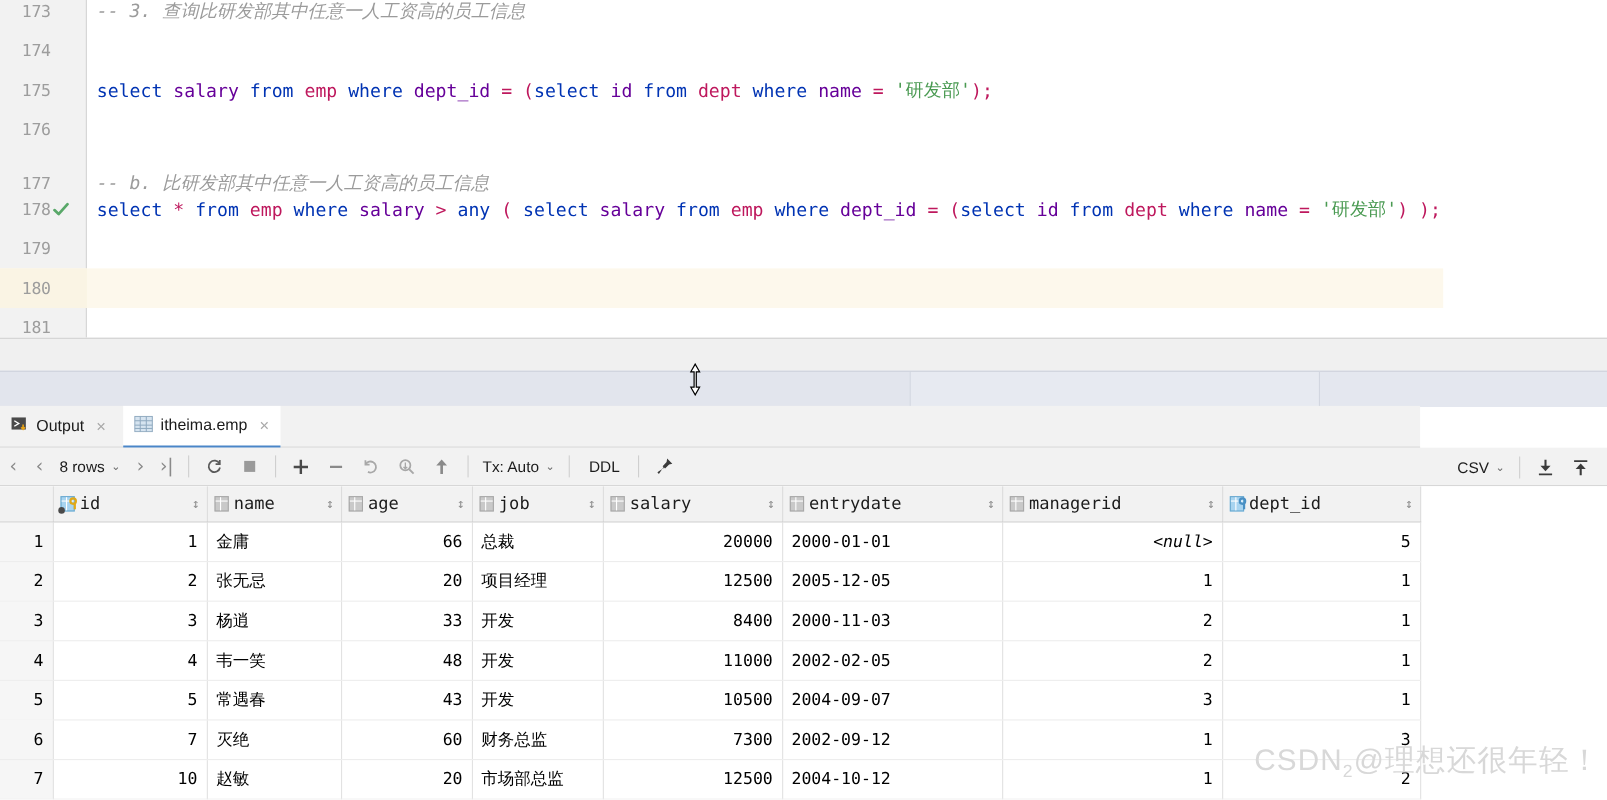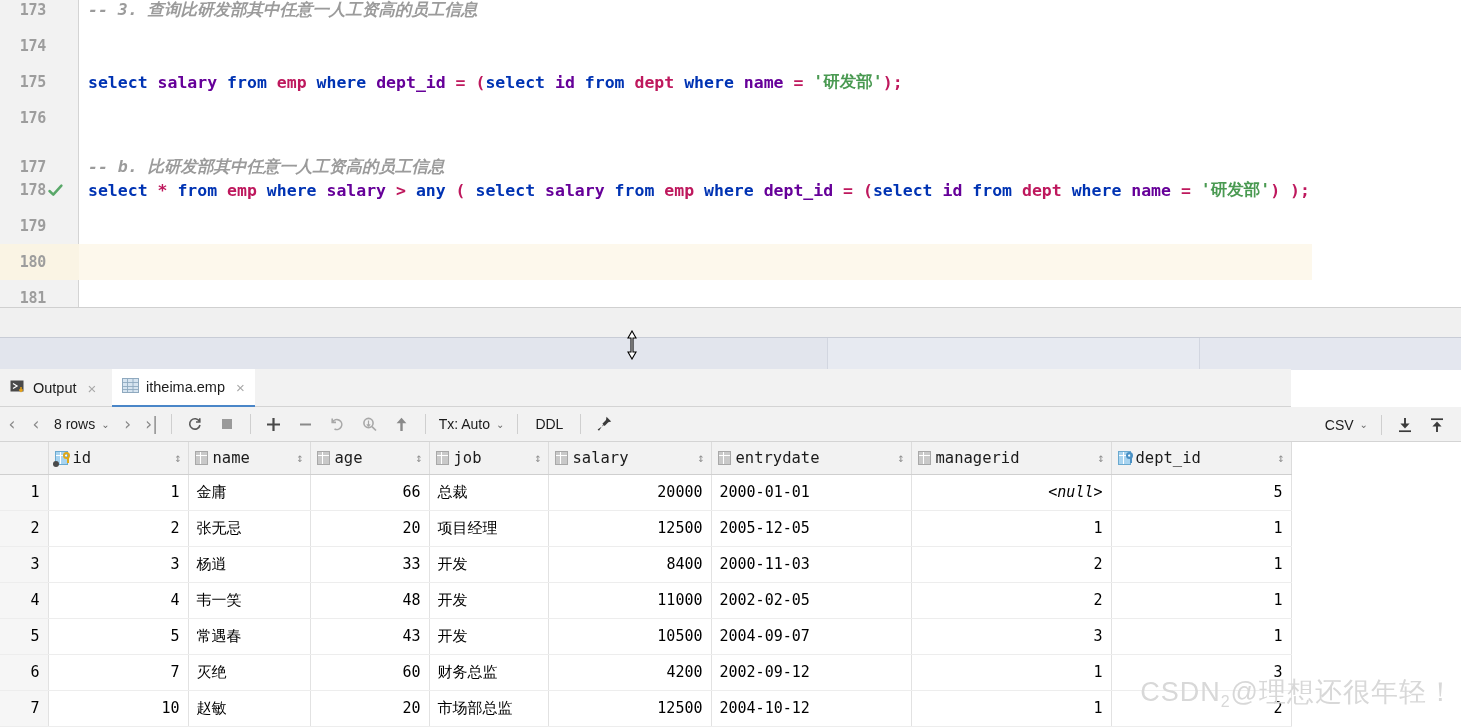--- a/index.html
+++ b/index.html
@@ -12,21 +12,20 @@
     font-family: "Liberation Sans", sans-serif;
   }
   #app { position: relative; width: 1461px; height: 727px; }
 
   
   .editor-pane {
     position: absolute; left: 0; top: 0;
     width: 1312px; height: 307px;
     background: #ffffff;
     overflow: hidden;
-    font-weight: bold;
   }
   .gutter {
     position: absolute; left: 0; top: 0;
     width: 79px; height: 307px;
     background: #f2f2f2;
     border-right: 1px solid #d4d4d4;
   }
   .code-area {
     position: absolute; left: 80px; top: 0;
     right: 0; height: 307px;
@@ -580,21 +579,21 @@
             <td class="txt">2004-09-07</td>
             <td class="num">3</td>
             <td class="num">1</td>
           </tr>
           <tr>
             <td class="rownum">6</td>
             <td class="num">7</td>
             <td class="txt">灭绝</td>
             <td class="num">60</td>
             <td class="txt">财务总监</td>
-            <td class="num">4200</td>
+            <td class="num">7300</td>
             <td class="txt">2002-09-12</td>
             <td class="num">1</td>
             <td class="num">3</td>
           </tr>
           <tr>
             <td class="rownum">7</td>
             <td class="num">10</td>
             <td class="txt">赵敏</td>
             <td class="num">20</td>
             <td class="txt">市场部总监</td>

○ ○ ○ ○

(What the task asks)
Which lines of the material contain the string "background"? List each of them.

(Result of the exercise)
     background: #ffffff;
     background: #f2f2f2;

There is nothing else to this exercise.